- Babanpur Location in West Bengal, India Babanpur Babanpur (India)
- Coordinates: 22°47′20″N 88°23′23″E﻿ / ﻿22.78897°N 88.38962°E
- Country: India
- State: West Bengal
- District: North 24 Parganas

Area
- • Total: 1.43 km^{2} (0.55 sq mi)

Population (2011)
- • Total: 8,942
- • Density: 6,250/km^{2} (16,200/sq mi)

Languages
- • Official: Bengali, English
- Time zone: UTC+5:30 (IST)
- PIN: 743144
- Telephone code: +91 33
- Vehicle registration: WB
- Lok Sabha constituency: Barrackpore
- Vidhan Sabha constituency: Noapara
- Website: north24parganas.nic.in

= Babanpur =

Babanpur is a census town in Barrackpore II CD Block in Barrackpore subdivision of North 24 Parganas district in the state of West Bengal, India.

==Geography==

===Location===
Babanpur, Jafarpur, Mohanpur and Telenipara form a cluster of census towns around Barrackpore.

96% of the population of Barrackpore subdivision (partly presented in the map alongside) live in urban areas. In 2011, it had a density of population of 10,967 per km^{2}. The subdivision has 16 municipalities and 24 census towns.

For most of the cities/ towns information regarding density of population is available in the Infobox. Population data is not available for neighbourhoods. It is available for the entire Municipal area and thereafter ward-wise.

All places marked on the map are linked in the full-screen map.

===Police station===
Khardaha police station under Barrackpore Police Commissionerate has jurisdiction over Khardaha Municipal area and Barrackpore II CD Block.

==Demographics==
===Population===
As per the 2011 Census of India, Babanpur had a total population of 8,942, of which 4,555 (51%) were males and 4,387 (49%) were females. Population below 6 years was 877. The total number of literates in Babanpur was 6,953 (86.21% of the population over 6 years).

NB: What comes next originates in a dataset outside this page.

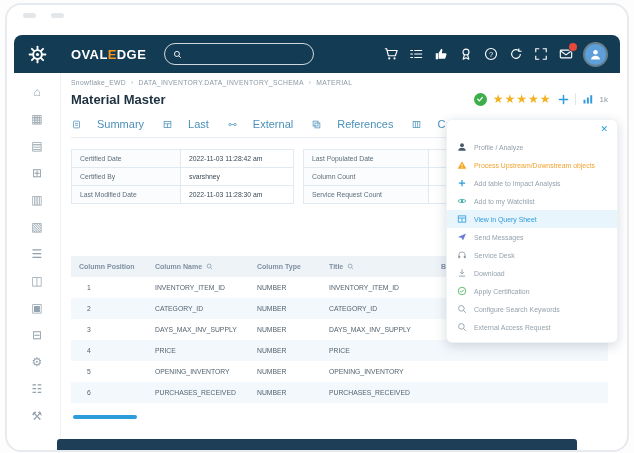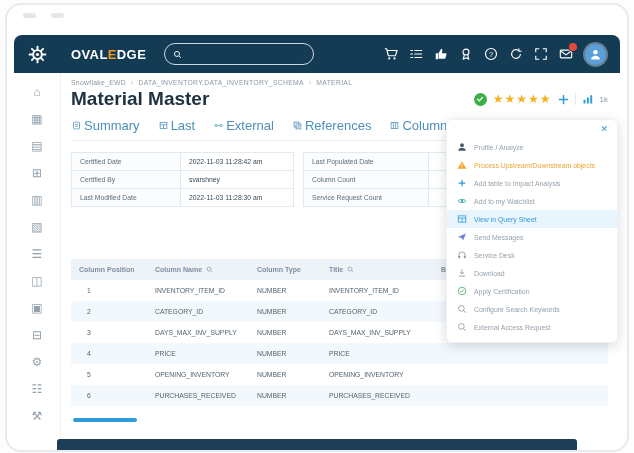"Material Master" .page-title { font-size: 19px -> 13px }
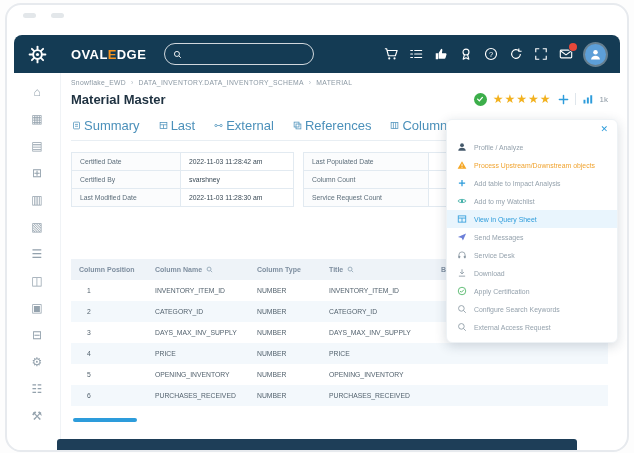"Summary" .tab { font-size: 13px -> 11px; gap: 3px -> 16px }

===Kolkata Urban Agglomeration===
The following Municipalities, Census Towns and other locations in Barrackpore subdivision were part of Kolkata Urban Agglomeration in the 2011 census: Kanchrapara (M), Jetia (CT), Halisahar (M), Balibhara (CT), Naihati (M), Bhatpara (M), Kaugachhi (CT), Garshyamnagar (CT), Garulia (M), Ichhapur Defence Estate (CT), North Barrackpur (M), Barrackpur Cantonment (CB), Barrackpore (M), Jafarpur (CT), Ruiya (CT), Titagarh (M), Khardaha (M), Bandipur (CT), Panihati (M), Muragachha (CT) New Barrackpore (M), Chandpur (CT), Talbandha (CT), Patulia (CT), Kamarhati (M), Baranagar (M), South Dumdum (M), North Dumdum (M), Dum Dum (M), Noapara (CT), Babanpur (CT), Teghari (CT), Nanna (OG), Chakla (OG), Srotribati (OG) and Panpur (OG).

==Infrastructure==
As per the District Census Handbook 2011, Babanpur covered an area of 1.4261 km^{2}. Amongst the medical facilities it had were 2 charitable hospital/ nursing homes and 8 medicine shops. Amongst the educational facilities it had were 3 primary schools, and the nearest middle, secondary and senior secondary schools were available almost next door at Jafarpur (officially half a kilometre way).

==Transport==
Babanpur is located on Kalyani Expressway.

Palta railway station on the Sealdah-Ranaghat line is located nearby.